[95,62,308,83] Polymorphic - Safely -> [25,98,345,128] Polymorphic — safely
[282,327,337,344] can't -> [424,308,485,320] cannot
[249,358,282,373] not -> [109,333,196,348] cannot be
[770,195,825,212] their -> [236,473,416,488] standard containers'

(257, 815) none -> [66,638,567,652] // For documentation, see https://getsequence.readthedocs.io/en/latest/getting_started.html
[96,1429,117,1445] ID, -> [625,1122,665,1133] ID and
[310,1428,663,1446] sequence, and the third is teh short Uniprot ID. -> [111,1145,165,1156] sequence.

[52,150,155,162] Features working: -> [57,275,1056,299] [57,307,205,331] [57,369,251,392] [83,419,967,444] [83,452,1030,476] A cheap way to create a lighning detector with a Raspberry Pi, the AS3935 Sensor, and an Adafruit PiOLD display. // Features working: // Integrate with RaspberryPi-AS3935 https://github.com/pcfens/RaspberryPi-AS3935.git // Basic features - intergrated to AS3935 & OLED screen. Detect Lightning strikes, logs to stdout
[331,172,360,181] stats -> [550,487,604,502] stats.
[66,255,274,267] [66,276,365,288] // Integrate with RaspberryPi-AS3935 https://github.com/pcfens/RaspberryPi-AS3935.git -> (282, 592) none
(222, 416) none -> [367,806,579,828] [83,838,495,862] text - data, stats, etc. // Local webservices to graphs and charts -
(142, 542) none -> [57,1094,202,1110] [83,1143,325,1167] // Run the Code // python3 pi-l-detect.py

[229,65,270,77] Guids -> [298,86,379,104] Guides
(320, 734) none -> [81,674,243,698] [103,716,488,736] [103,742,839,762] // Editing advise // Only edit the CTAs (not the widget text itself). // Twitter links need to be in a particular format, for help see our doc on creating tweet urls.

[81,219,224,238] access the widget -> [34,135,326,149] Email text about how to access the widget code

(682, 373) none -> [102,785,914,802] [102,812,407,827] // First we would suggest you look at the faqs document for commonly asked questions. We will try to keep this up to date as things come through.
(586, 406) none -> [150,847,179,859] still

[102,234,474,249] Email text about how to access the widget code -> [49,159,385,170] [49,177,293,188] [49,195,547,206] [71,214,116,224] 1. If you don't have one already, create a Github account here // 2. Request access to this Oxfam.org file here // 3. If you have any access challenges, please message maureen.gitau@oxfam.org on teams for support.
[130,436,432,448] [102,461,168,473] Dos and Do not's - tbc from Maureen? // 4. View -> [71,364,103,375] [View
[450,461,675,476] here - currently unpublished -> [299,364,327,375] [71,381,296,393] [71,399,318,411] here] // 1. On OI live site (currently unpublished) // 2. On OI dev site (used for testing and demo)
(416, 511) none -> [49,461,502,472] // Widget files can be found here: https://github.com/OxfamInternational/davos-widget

_Work instructions_. Bring together all lines in the records where the word "cannot" is found.

_Result of the exercise_.
[282,327,337,344] can't -> [424,308,485,320] cannot
[249,358,282,373] not -> [109,333,196,348] cannot be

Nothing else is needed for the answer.